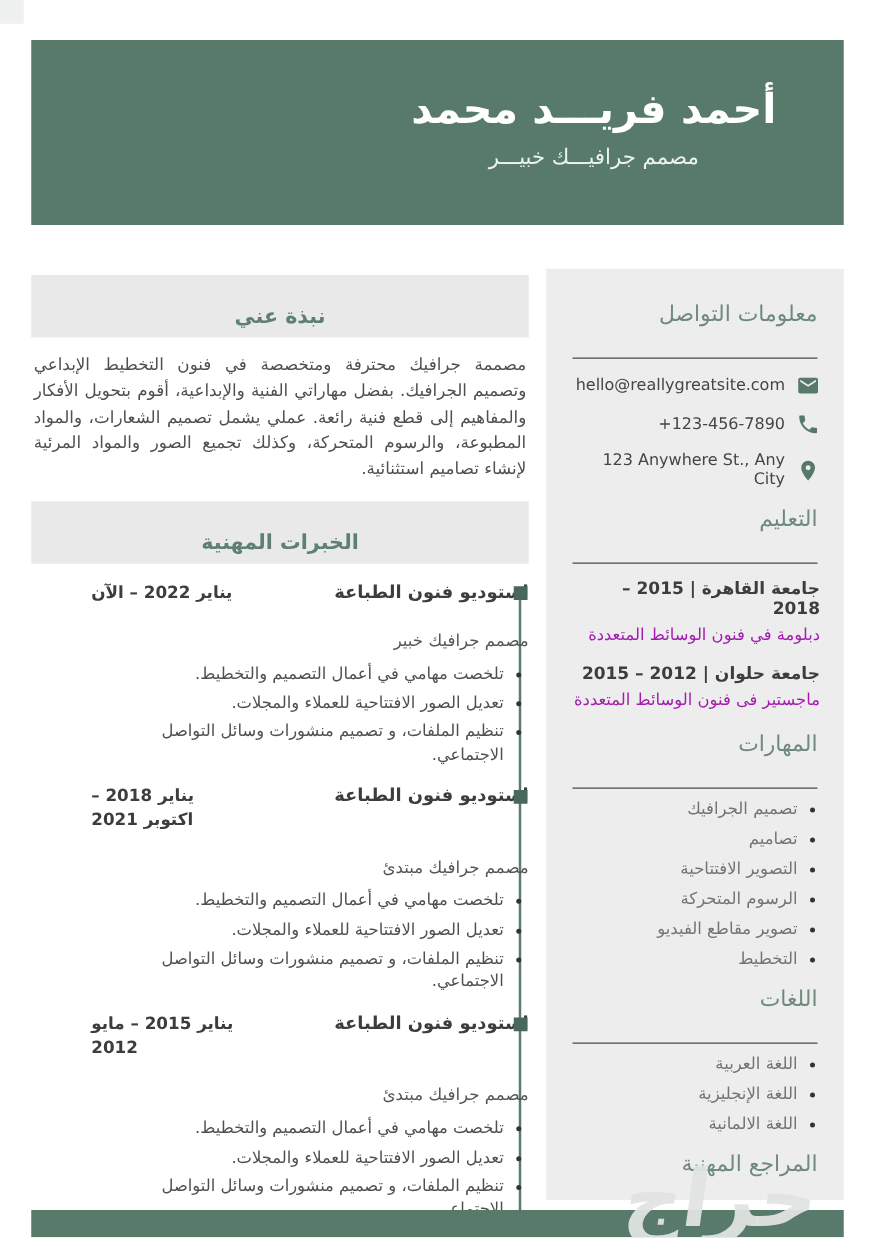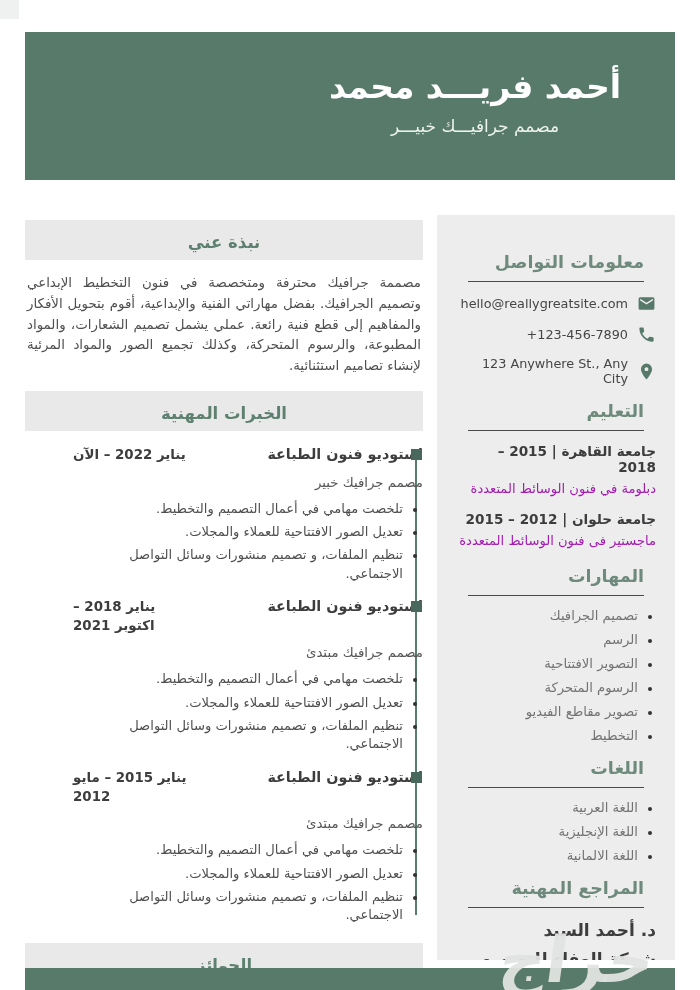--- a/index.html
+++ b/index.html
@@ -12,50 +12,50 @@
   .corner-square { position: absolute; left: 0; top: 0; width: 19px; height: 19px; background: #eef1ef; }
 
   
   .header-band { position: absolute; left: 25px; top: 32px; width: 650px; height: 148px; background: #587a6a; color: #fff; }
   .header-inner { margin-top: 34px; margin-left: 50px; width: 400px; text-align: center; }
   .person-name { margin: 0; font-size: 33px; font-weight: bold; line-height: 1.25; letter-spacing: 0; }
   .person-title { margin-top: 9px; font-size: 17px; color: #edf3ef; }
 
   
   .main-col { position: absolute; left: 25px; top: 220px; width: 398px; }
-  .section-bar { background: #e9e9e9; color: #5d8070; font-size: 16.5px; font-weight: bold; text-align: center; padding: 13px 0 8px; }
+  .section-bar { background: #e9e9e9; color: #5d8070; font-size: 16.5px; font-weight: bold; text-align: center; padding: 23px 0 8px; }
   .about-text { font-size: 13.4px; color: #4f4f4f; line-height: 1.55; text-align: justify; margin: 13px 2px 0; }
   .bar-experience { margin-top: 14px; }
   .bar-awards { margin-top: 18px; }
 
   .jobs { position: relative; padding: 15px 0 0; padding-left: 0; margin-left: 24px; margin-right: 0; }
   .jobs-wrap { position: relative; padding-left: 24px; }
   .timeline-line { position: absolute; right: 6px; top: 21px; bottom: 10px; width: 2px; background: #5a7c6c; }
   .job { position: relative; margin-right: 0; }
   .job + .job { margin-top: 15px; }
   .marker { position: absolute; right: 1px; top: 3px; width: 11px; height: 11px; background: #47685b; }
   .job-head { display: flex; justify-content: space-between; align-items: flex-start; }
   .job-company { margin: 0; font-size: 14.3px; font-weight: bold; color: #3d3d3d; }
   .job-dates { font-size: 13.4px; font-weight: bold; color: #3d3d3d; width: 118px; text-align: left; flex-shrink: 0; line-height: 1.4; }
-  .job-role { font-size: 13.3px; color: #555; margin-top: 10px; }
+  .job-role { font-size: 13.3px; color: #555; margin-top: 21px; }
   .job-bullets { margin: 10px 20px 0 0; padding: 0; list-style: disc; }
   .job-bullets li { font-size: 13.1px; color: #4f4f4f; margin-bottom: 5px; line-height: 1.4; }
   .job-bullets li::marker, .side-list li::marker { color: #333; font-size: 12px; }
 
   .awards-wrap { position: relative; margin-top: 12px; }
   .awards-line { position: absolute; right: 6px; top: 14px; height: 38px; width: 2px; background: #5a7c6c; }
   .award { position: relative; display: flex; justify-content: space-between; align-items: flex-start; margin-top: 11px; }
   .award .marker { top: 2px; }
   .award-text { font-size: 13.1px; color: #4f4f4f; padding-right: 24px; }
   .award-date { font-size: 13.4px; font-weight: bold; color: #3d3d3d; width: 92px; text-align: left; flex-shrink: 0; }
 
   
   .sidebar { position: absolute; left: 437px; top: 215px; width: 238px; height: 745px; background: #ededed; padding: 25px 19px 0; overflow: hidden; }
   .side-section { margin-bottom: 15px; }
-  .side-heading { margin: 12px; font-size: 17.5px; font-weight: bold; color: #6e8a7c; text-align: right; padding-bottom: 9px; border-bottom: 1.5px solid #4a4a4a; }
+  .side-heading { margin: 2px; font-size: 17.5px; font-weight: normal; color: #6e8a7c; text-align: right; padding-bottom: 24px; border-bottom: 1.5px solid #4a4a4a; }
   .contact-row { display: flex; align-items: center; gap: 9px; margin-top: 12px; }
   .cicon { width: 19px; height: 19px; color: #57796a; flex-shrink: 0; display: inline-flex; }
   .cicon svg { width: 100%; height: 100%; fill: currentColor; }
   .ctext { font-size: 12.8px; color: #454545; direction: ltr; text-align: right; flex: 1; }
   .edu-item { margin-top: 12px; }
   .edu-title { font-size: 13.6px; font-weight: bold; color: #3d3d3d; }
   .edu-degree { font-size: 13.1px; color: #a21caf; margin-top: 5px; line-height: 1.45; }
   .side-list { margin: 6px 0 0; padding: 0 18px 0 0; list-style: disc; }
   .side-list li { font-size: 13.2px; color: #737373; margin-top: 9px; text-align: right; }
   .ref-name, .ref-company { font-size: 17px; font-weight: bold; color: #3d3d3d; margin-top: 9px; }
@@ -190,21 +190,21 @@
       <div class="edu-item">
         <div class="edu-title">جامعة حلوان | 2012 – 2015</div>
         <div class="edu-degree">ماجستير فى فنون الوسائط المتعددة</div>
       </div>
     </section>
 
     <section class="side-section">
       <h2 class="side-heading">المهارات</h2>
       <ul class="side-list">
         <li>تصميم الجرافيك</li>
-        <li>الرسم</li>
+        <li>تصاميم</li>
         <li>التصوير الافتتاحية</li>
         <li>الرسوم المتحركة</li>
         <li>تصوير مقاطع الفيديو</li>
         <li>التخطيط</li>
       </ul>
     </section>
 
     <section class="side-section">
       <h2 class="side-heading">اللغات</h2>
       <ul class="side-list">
____________
**Exercise**
How many lines of the listing contain the word "role"? Reply with only the number.

**Answer to this exercise**
2